Panasonic TC-P60VT60 60-Inch 1080p 600Hz 3D Smart Plasma HDTV; Sony STR-DG1200 7.1 Channel Receiver; Panasonic DMP-BD60K Blu-Ray Player using HDMI outputs; Michael Green Revolution Cinema 6i Speakers (all five); Kenwood 1050SW 150-watt Subwoofer.


Florence Foster Jenkins [Blu-Ray] (2016)

Reviewed by Colin Jacobson (November 29, 2016)

In the same vein as 1994’s Ed Wood, 2016’s Florence Foster Jenkins presents a story about a real-life creative artist known mainly for a lack of talent. Set in the 1940s, New York City heiress/socialite Florence Foster Jenkins (Meryl Streep) supports the fine arts and feels that a war-torn world needs music more than ever.

Florence also believes that she boasts the singing talent to bring opera to the masses. Florence works her way to Carnegie Hall despite her obvious absence of singing ability. Aided – and protected – by her manager/husband St. Clair Bayfield (Hugh Grant), we follow Florence’s journey to the big time.
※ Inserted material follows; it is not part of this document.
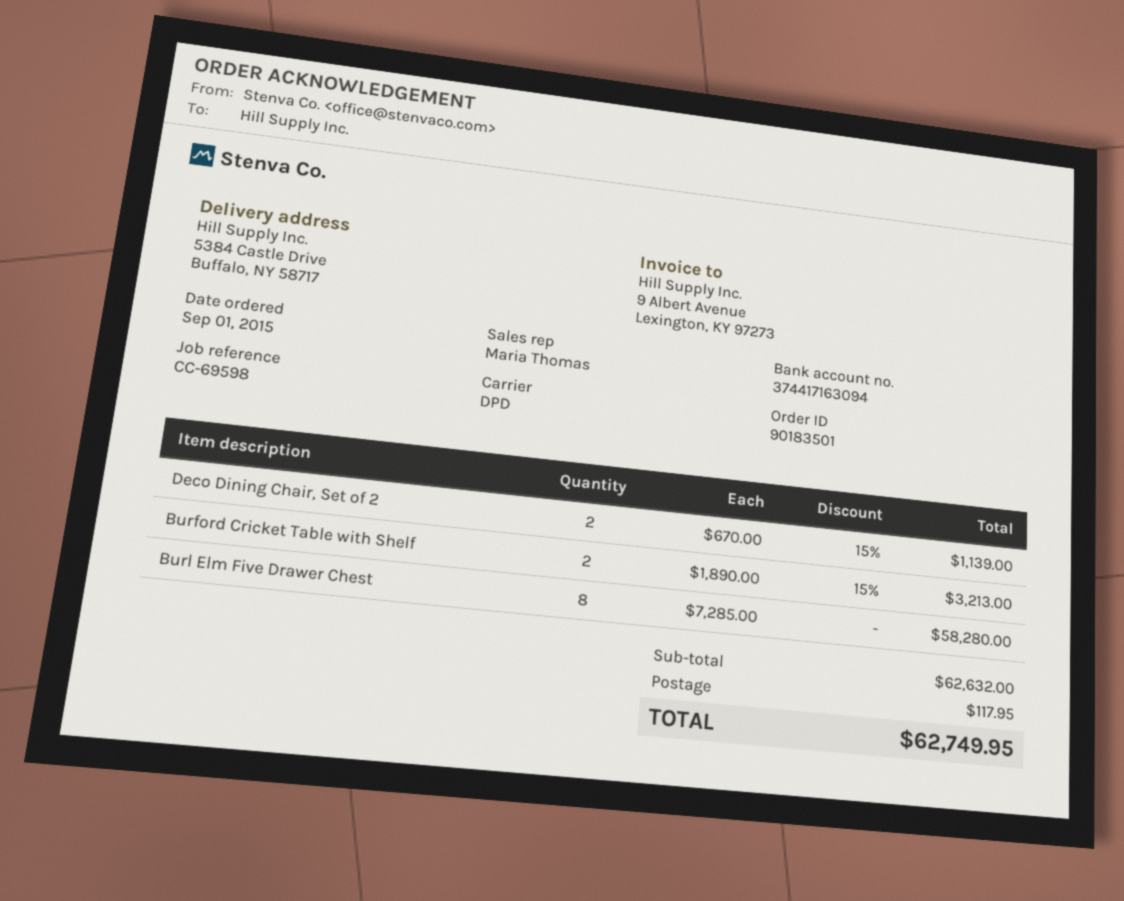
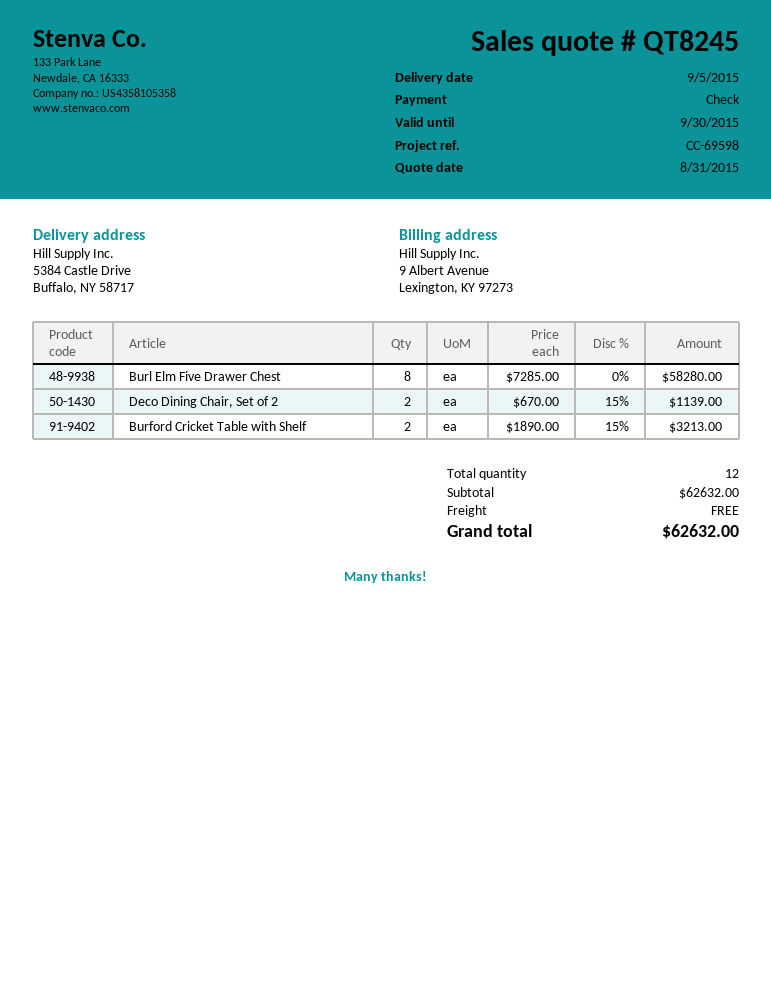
shipping: 117.95 -> 0.00
total: 62749.95 -> 62632.00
Now close to her 70th birthday, it seems more surprising when Streep doesn’t get an Oscar nod than when she does. Nominated a remarkable 19 times, Streep received Academy love every year between 2007 and 2015 except for 2008, 2011 and 2013.

Will Jenkins add to that string and get Streep her 20th nomination? Probably, and I wouldn’t call this undeserved, but I do think Florence represents semi-“lesser” Streep.

That’s less the fault of Streep and more due to the requirements of the script – or lack thereof. Despite the film’s title, Florence doesn’t really serve as the movie’s focal point. While she acts as the person who motivates everything that occurs, she borders on supporting character.

Instead, St. Clair takes the lead most of the time, and I agree with that decision. Given his role as Florence’s protector and best friend, he shows the more obvious range of emotions. St. Clair realizes Florence can’t sing, but he never betrays that, and he ensures that his wife remains defended from as many slings and arrows that aim her way.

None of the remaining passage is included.